[Edit tracking data]
==========

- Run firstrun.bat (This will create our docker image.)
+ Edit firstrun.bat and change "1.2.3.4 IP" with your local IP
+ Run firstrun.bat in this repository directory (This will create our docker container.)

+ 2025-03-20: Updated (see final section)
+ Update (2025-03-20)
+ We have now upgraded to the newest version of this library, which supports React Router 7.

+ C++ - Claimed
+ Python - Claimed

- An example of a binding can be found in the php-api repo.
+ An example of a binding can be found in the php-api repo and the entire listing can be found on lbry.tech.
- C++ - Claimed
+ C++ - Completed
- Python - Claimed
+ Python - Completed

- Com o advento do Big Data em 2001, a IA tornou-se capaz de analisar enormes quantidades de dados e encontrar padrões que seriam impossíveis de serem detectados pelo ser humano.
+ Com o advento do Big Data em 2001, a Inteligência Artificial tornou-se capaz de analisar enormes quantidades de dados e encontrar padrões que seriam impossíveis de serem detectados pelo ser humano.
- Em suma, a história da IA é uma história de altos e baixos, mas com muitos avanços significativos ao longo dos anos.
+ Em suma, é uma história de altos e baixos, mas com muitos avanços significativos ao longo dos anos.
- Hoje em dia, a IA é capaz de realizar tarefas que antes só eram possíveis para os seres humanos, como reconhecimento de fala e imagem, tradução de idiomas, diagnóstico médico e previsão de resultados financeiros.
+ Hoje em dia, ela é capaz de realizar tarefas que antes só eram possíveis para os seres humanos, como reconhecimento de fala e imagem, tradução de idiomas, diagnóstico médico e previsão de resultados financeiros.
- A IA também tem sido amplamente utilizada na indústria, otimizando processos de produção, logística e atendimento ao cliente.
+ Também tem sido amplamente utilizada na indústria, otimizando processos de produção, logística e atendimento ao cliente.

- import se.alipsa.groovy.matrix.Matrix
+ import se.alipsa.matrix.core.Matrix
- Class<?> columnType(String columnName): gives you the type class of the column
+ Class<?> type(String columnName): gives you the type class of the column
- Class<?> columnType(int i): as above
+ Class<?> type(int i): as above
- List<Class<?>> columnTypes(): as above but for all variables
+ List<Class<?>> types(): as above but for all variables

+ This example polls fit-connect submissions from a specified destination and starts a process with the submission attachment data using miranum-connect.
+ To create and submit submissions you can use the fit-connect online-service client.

==========

→ Task item
Using the entries above, work out the number of lines containing the string "gives", and supply only that number.

→ Response below
2